DATASET RECORDS section start

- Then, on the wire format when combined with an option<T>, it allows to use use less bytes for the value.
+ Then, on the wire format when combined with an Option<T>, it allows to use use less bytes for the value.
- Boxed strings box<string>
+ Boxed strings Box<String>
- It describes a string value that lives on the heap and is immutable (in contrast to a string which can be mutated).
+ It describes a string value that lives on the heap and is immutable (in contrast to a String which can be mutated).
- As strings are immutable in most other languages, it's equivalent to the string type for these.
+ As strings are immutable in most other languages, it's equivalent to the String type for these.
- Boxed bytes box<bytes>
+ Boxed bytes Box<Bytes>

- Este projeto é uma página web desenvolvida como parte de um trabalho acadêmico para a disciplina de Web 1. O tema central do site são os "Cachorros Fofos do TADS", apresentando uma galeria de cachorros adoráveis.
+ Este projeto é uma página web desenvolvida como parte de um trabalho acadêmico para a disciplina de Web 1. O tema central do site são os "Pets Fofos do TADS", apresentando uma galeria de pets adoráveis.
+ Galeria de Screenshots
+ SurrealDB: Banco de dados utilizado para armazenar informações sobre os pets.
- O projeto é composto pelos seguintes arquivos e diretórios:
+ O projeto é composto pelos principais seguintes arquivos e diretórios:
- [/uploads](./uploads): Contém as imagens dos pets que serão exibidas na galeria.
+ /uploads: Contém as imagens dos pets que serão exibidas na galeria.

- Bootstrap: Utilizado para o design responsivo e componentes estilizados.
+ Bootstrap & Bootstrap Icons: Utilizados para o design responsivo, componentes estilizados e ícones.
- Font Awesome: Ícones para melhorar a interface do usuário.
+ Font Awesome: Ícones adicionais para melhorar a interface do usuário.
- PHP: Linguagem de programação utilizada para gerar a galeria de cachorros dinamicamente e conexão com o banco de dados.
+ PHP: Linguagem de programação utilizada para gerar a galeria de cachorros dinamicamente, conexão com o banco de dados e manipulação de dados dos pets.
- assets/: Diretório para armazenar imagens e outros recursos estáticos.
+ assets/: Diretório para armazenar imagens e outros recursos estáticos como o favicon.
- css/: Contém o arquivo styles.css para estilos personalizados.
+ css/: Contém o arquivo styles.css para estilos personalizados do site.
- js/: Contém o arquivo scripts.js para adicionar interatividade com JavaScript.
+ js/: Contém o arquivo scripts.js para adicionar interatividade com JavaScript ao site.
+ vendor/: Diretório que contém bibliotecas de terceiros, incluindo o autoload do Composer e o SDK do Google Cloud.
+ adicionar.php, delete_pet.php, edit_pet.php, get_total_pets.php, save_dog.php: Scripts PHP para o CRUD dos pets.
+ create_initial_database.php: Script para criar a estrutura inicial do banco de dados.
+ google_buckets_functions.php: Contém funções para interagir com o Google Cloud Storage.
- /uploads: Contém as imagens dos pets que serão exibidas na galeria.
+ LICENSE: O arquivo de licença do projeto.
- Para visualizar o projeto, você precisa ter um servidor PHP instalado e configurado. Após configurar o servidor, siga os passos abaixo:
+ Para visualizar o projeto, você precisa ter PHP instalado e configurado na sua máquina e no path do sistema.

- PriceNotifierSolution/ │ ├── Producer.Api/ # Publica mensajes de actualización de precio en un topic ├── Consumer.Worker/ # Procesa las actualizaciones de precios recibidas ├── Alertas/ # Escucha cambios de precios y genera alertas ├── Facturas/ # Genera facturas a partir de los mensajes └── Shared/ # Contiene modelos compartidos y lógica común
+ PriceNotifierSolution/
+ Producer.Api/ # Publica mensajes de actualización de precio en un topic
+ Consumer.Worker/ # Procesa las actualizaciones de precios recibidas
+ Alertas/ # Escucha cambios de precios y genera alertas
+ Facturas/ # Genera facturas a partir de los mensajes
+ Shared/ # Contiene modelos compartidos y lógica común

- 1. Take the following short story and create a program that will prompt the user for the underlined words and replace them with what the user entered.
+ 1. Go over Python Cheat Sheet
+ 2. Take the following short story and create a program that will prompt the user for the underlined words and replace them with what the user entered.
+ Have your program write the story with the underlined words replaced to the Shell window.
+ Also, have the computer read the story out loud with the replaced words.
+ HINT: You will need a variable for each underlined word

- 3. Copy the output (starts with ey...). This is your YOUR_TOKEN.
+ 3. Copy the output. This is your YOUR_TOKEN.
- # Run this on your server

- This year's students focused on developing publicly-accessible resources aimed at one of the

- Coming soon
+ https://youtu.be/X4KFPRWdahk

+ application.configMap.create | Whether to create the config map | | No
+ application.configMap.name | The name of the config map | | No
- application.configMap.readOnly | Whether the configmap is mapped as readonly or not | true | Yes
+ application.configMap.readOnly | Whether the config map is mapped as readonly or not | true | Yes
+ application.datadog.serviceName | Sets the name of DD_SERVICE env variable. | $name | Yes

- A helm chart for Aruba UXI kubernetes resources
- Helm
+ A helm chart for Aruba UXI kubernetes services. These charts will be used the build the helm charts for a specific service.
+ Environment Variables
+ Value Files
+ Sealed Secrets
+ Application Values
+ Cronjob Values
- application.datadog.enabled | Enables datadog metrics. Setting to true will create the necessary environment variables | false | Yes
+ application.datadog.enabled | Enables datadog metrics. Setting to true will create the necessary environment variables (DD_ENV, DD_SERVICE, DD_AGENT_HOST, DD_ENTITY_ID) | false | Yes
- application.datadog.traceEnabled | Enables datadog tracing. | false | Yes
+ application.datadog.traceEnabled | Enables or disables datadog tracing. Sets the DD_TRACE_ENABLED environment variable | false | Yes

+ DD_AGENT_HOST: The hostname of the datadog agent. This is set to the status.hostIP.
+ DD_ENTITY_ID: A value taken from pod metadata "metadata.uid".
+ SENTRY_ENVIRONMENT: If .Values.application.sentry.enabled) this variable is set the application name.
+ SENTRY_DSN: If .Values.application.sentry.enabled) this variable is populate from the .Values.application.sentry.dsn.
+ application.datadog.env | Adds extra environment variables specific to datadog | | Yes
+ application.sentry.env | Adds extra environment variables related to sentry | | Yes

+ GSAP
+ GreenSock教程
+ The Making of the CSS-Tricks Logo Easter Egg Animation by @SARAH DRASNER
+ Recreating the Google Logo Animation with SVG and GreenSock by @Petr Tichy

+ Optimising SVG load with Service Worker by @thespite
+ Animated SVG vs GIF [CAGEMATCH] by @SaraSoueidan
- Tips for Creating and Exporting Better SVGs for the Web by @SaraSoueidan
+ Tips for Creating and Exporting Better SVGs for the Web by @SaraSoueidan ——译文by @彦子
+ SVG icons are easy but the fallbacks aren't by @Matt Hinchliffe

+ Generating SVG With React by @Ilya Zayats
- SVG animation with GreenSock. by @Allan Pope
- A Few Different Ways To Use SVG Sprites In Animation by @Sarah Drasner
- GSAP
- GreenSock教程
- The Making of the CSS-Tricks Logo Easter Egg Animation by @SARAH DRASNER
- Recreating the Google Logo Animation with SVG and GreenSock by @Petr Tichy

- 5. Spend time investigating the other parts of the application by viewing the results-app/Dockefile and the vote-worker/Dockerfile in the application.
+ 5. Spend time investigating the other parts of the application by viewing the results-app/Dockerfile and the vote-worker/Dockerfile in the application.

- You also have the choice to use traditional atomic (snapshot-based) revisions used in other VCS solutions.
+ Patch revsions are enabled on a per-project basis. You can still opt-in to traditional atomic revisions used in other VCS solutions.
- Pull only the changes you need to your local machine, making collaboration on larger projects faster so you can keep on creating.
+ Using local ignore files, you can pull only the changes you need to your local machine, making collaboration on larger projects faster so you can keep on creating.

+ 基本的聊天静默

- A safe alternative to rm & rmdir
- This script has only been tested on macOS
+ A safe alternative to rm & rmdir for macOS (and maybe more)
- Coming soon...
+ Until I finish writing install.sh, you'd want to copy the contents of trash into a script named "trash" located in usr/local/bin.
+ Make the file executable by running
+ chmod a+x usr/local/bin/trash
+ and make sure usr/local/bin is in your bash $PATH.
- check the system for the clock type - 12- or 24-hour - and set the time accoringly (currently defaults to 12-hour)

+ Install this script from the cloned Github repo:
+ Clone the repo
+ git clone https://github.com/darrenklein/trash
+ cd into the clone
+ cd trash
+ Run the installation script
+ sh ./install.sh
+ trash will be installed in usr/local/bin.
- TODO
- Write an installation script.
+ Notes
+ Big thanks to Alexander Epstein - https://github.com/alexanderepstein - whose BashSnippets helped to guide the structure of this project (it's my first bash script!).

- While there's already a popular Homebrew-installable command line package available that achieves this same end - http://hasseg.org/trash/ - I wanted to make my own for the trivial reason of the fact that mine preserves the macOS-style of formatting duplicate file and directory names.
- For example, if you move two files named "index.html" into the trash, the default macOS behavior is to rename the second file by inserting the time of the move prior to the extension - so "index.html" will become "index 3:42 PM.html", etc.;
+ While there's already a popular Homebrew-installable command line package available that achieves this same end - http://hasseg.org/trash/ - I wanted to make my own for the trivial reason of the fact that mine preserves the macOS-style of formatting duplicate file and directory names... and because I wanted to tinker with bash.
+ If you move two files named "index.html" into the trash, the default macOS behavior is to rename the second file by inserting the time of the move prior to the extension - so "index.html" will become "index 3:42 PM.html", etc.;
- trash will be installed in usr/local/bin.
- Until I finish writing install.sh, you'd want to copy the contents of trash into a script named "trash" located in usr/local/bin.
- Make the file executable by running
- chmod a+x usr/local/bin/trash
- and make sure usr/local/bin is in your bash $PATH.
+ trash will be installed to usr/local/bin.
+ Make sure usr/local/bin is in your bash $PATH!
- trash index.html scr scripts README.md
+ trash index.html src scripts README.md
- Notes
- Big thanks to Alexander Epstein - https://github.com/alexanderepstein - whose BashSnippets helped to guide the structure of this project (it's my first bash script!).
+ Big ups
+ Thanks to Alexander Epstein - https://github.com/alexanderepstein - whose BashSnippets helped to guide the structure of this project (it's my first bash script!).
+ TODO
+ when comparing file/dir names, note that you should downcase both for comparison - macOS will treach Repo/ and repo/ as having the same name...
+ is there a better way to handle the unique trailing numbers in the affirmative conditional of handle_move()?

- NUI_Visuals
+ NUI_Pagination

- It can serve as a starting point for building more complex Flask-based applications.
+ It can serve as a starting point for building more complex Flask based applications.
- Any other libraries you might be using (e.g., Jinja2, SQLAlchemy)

DATASET RECORDS section end

# [YOUR ASSIGNMENT]
All that belongs in your answer is the stretch of entries above from the line with "- Pull only" through the line with "- Coming soon...", printed exactly.

# [WRITTEN SOLUTION]
- Pull only the changes you need to your local machine, making collaboration on larger projects faster so you can keep on creating.
+ Using local ignore files, you can pull only the changes you need to your local machine, making collaboration on larger projects faster so you can keep on creating.

+ 基本的聊天静默

- A safe alternative to rm & rmdir
- This script has only been tested on macOS
+ A safe alternative to rm & rmdir for macOS (and maybe more)
- Coming soon...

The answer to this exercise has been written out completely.